Solved – the effect of training a model on an imbalanced dataset & using it on a balanced dataset

aucprecision-recallunbalanced-classes

When evaluating a model, for example a binary classifier, should the train and test set have 50% + and 50% – label distribution or could the distribution be random?

If the distribution is biased in the train/test sets e.g., 80% + and 20%-, the precision/recall scores may not be representative. For example, the model may do well on classifying positive points but may misclassify a lot of negative points. It's recall is high but its precision could still be high because there aren't too many false positives because there are less negative points in the dataset.

Is AUC robust metric against such imbalanced distributions? Or is it best to balance the distribution in train/test data in order to compute more accurate precision and recall values?
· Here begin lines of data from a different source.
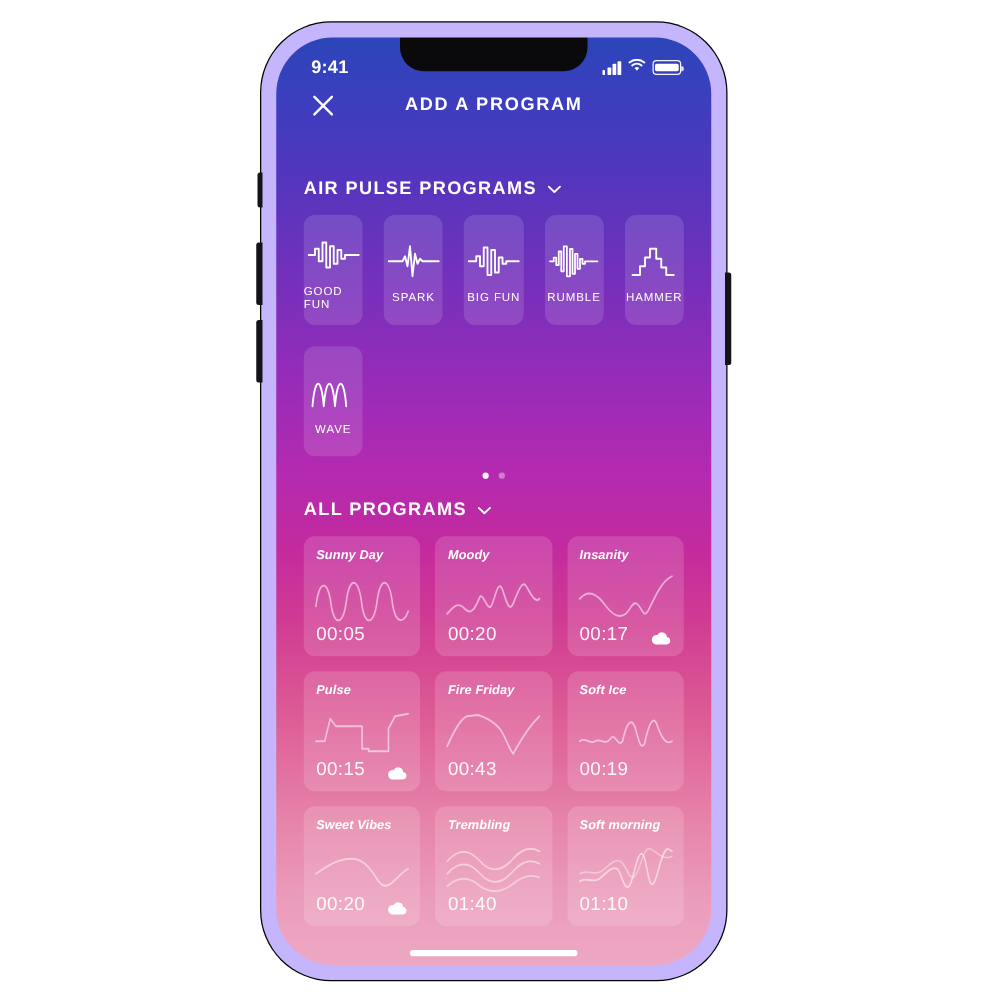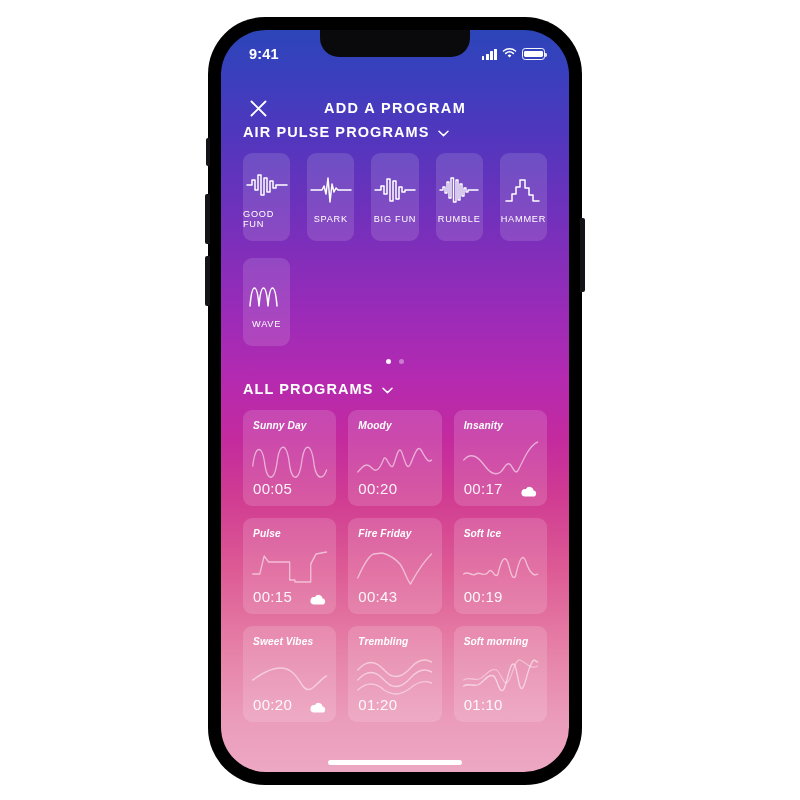"9:41" .phone { background: #000000 -> #c4b5fd }
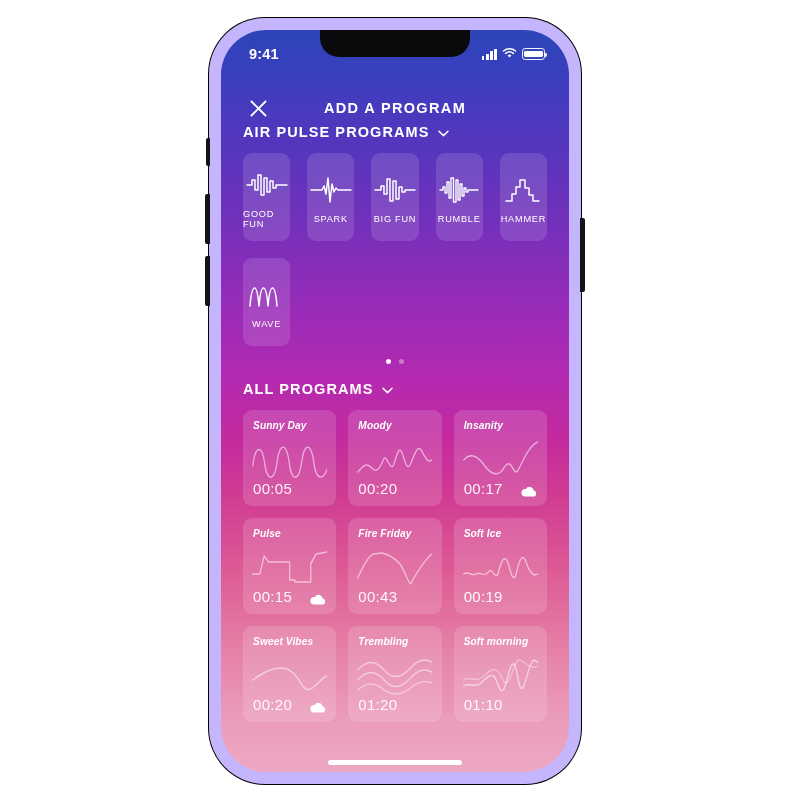"ADD A PROGRAM" .navbar { top: 52px -> 28px }
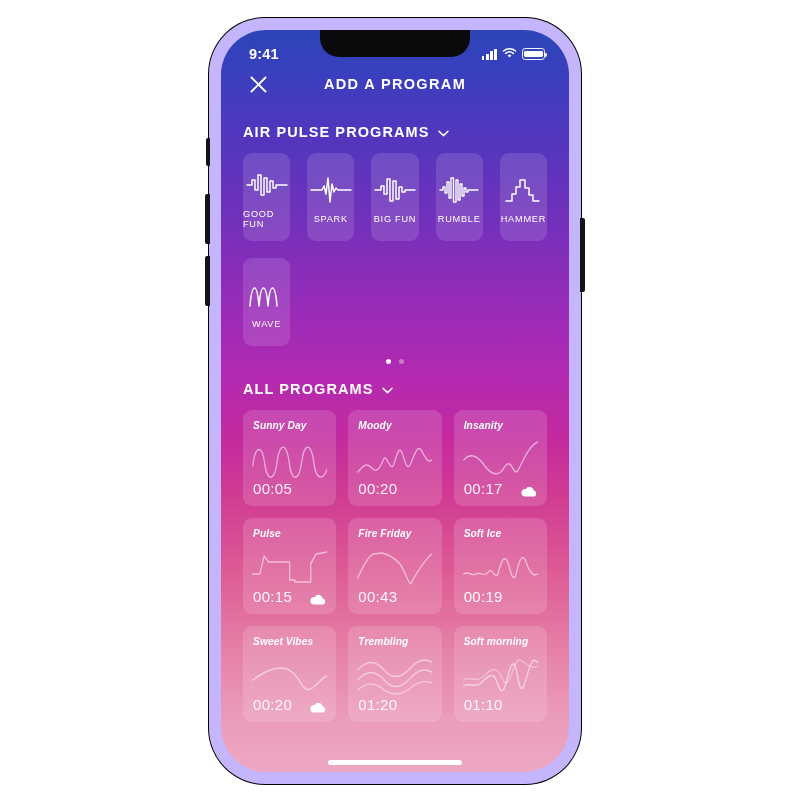"AIR PULSE PROGRAMS" .content { top: 77px -> 96px }
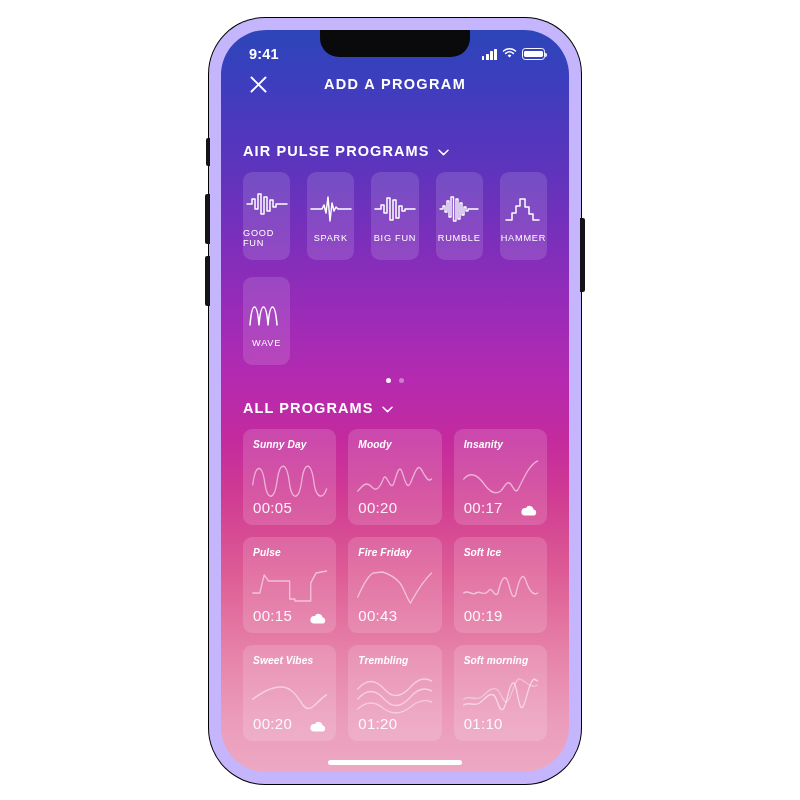"01:20" div.prog-time { text: 01:20 -> 01:40 }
I read this Kaggle forum post: Precision-recall AUC vs ROC AUC for class imbalance problems,
but it doesn't discuss the issue I'm raising about dataset distribution.

Best Answer

It is important to understand that improper accuracy scoring rules lead to bogus models and are affected by imbalance (the AUROC (c-index) being one improper scoring rule that is an exception; the c-index is independent of outcome prevalence but is not sensitive enough to be used as an optimality criterion). Use of full probability estimators and proper scoring rules are recipes for success, and handle extreme imbalance. This issues are expanded upon here and here.